45. The method of any preceding embodiment, wherein the additional MMP / PSAD frame is substantially the same as the previous MMP / PSAD frame.

46. The method of any preceding embodiment, further comprising updating the Network Allocation Vection (NAV) period at the at least one STA.

47. The method of any preceding embodiment, wherein updating the NAV period comprises transmitting a Contention Free End (CF-END) frame to the at least one STA. .

48. The method of any preceding embodiment, wherein retrieving the wireless communication transmission medium comprises transmitting a poll frame to a particular STA.

49. The method of any preceding embodiment, wherein the poll frame is one selected from the group consisting of Contention Free Poll (CF-Poll), Quality of Service (QoS) Poll, and MMP / PSAD Frame. Which method.

50. The method of any preceding embodiment, wherein the specific STA is a STA that does not transmit during its scheduled ULT.

51. The method of any preceding embodiment, wherein the specific STA is another STA other than the STA that does not transmit during its scheduled ULT.

52. The method of any preceding embodiment, further comprising the specific STA transmitting in response to the poll frame.

53. The method of any preceding embodiment, wherein the specific STA transmits data in response to the poll frame.

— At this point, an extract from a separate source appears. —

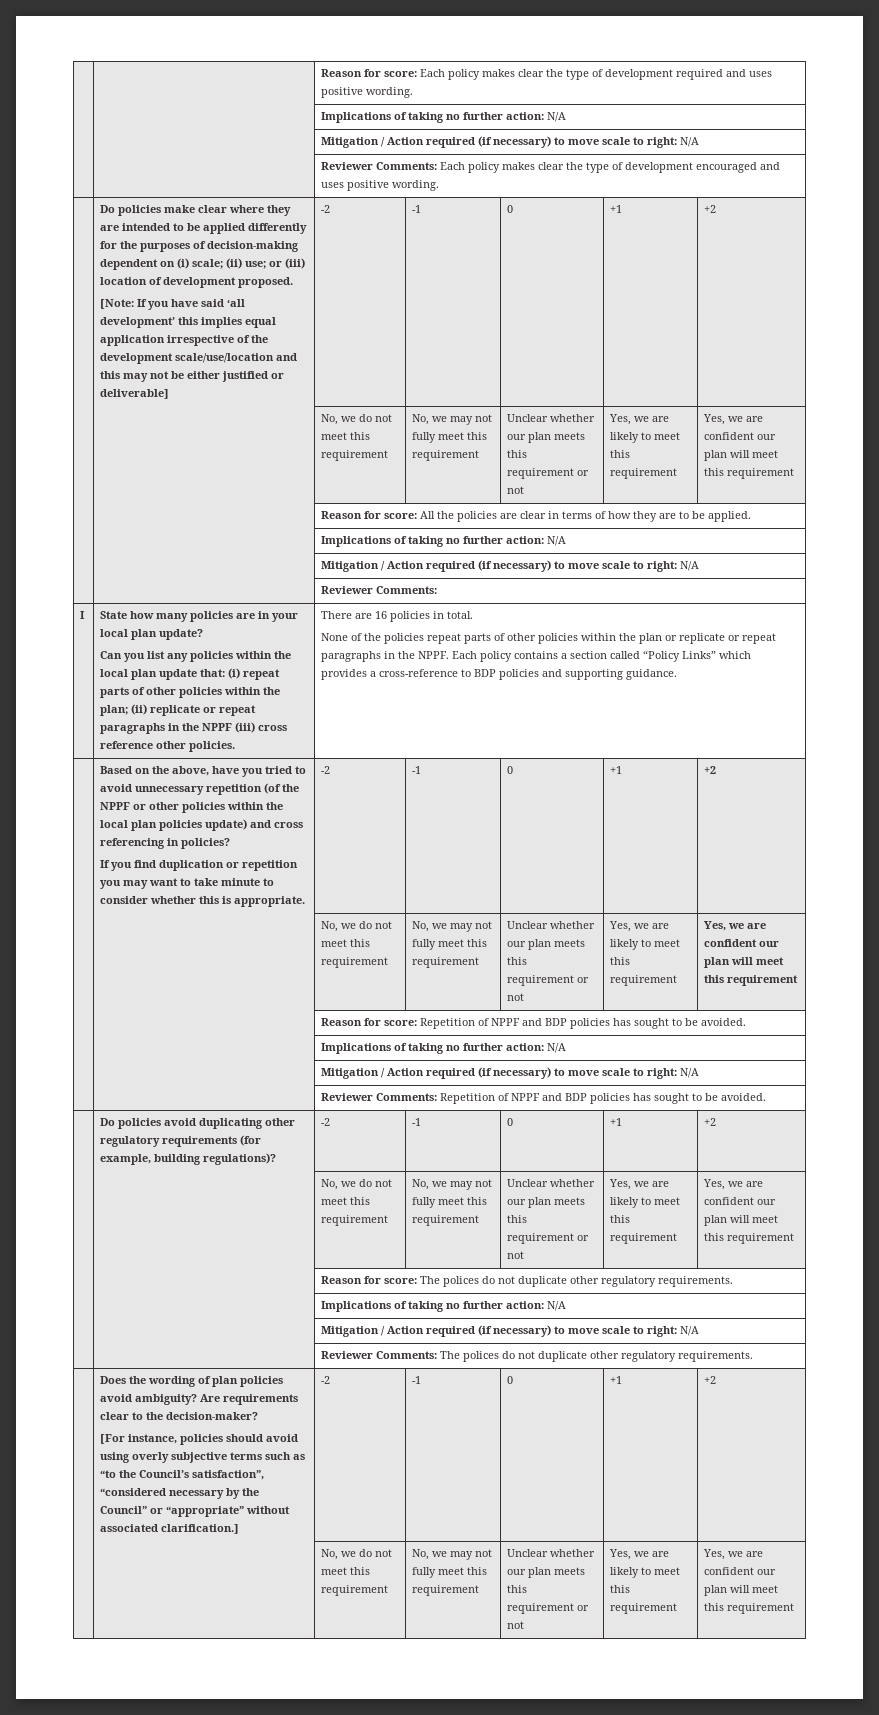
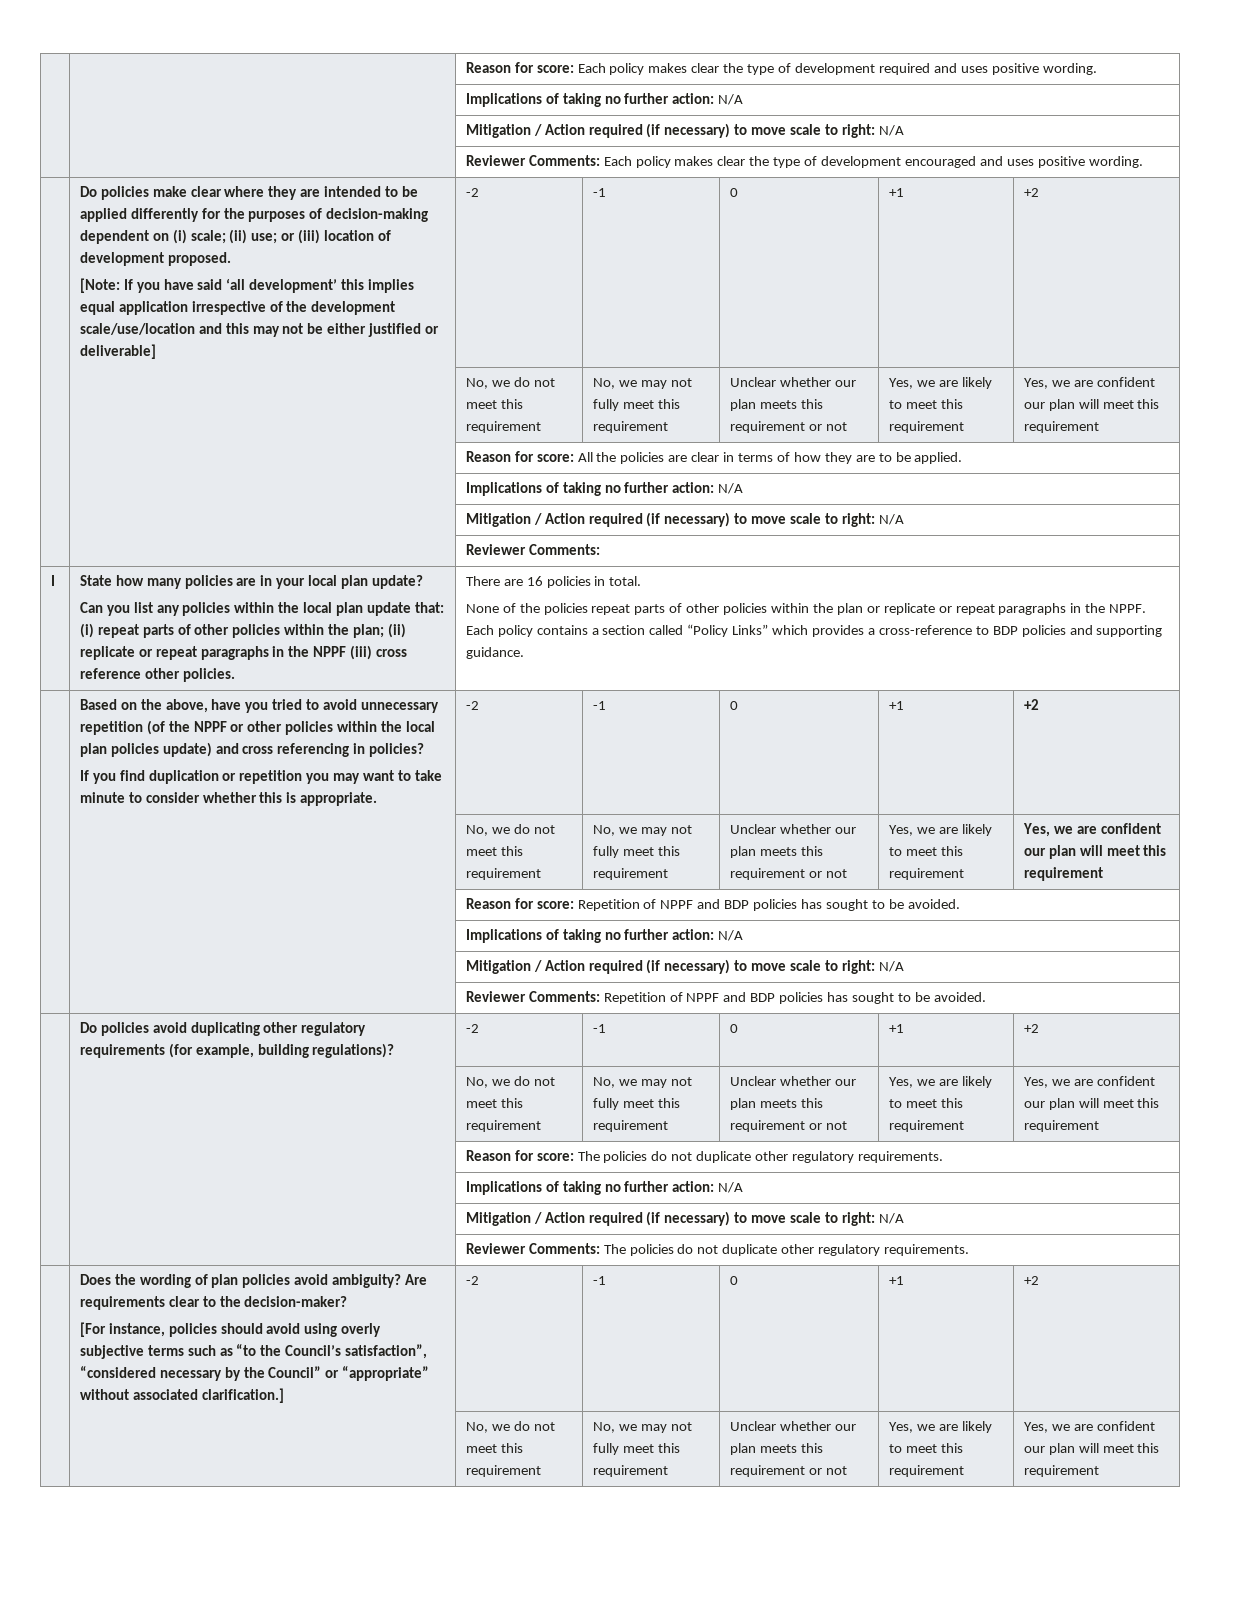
- | | Reason for score: The polices do not duplicate other regulatory requirements.
+ | | Reason for score: The policies do not duplicate other regulatory requirements.
- | | Reviewer Comments: The polices do not duplicate other regulatory requirements.
+ | | Reviewer Comments: The policies do not duplicate other regulatory requirements.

54. The method of any preceding embodiment, wherein the specific STA transmits an acknowledgment frame, a QoS null frame, or a data null frame in response to the poll frame.

55. The method of any preceding embodiment, wherein recovering the wireless communication transmission medium comprises: transmitting, by the AP, a downlink data and a reverse direction grant (RDG) signal to at least one STA Method comprising a.

56. The method of any preceding embodiment, further comprising the AP transmitting a management frame to at least one STA.

57. The method of any preceding embodiment, further comprising the AP transmitting a control frame to at least one STA.

58. The method of any preceding embodiment, wherein the AP transmits downlink data to a STA other than the STA that does not transmit during the scheduled ULT of the STA.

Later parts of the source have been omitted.